Loading Petabytes of Data to Azure

Microsoft

Sep 11, 2020

My customer is having On-premises Hadoop environment with a data volume of approximately 80 Petabytes. As they started evaluating Azure to store their cognizant data which will be extracted from the On-Premises Hadoop environment and will be loaded to Azure Storage.

This cognizant data will be then further processed and analyze using Azure Synapse Analytics

We started evaluating this cognizant data which is coming close to 5 Petabytes. And this volume needs to be loaded to the Azure Data Lake Storage Gen 2 for further processing.

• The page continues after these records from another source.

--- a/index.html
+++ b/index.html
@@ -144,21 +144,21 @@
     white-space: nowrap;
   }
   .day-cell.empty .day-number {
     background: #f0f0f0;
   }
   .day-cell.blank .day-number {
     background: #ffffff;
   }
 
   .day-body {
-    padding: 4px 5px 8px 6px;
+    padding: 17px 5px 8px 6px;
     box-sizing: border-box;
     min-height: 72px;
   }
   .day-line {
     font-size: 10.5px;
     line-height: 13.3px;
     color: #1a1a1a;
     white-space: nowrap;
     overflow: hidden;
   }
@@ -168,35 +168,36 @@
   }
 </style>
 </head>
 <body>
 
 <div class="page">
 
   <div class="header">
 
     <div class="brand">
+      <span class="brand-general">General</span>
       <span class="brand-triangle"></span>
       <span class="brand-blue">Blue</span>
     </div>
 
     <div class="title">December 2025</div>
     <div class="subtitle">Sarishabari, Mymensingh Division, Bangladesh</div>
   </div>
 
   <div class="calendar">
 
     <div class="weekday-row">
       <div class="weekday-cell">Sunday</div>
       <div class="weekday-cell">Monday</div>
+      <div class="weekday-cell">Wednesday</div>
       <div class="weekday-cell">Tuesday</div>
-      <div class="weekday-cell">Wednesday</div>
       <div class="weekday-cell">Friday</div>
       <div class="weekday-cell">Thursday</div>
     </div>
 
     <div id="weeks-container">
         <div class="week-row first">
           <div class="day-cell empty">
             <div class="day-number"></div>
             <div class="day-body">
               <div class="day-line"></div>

As Azure Data Factory had already proved to be one of the best tools to do data migration between data lake by its performance, robustness, and cost-effective mechanism to migrate data at scale. Some of the customers have successfully migrated petabytes of data consisting of hundreds of millions of files from On-premises to Azure via ADF with a sustained throughput of 2 GBps and higher.

With the latest resume copy feature, customers can get benefits when they are loading very large data with control the process on data migration, and saving effort and time on data partitions or any solutions explicitly created for high resilience.

Below is the way how to resume the copy activity from the last failure point at file level:

More guidance on best practices of using ADF for data lake migration:

Use Azure Data Factory to migrate data from your data lake or data warehouse to Azure

Use Azure Data Factory to migrate data from an on-premises Hadoop cluster to Azure Storage

Azure Data Factory copy activity documentation

Data Factory offers two basic approaches for migrating data from on-premises HDFS to Azure. You can select the approach based on your scenario.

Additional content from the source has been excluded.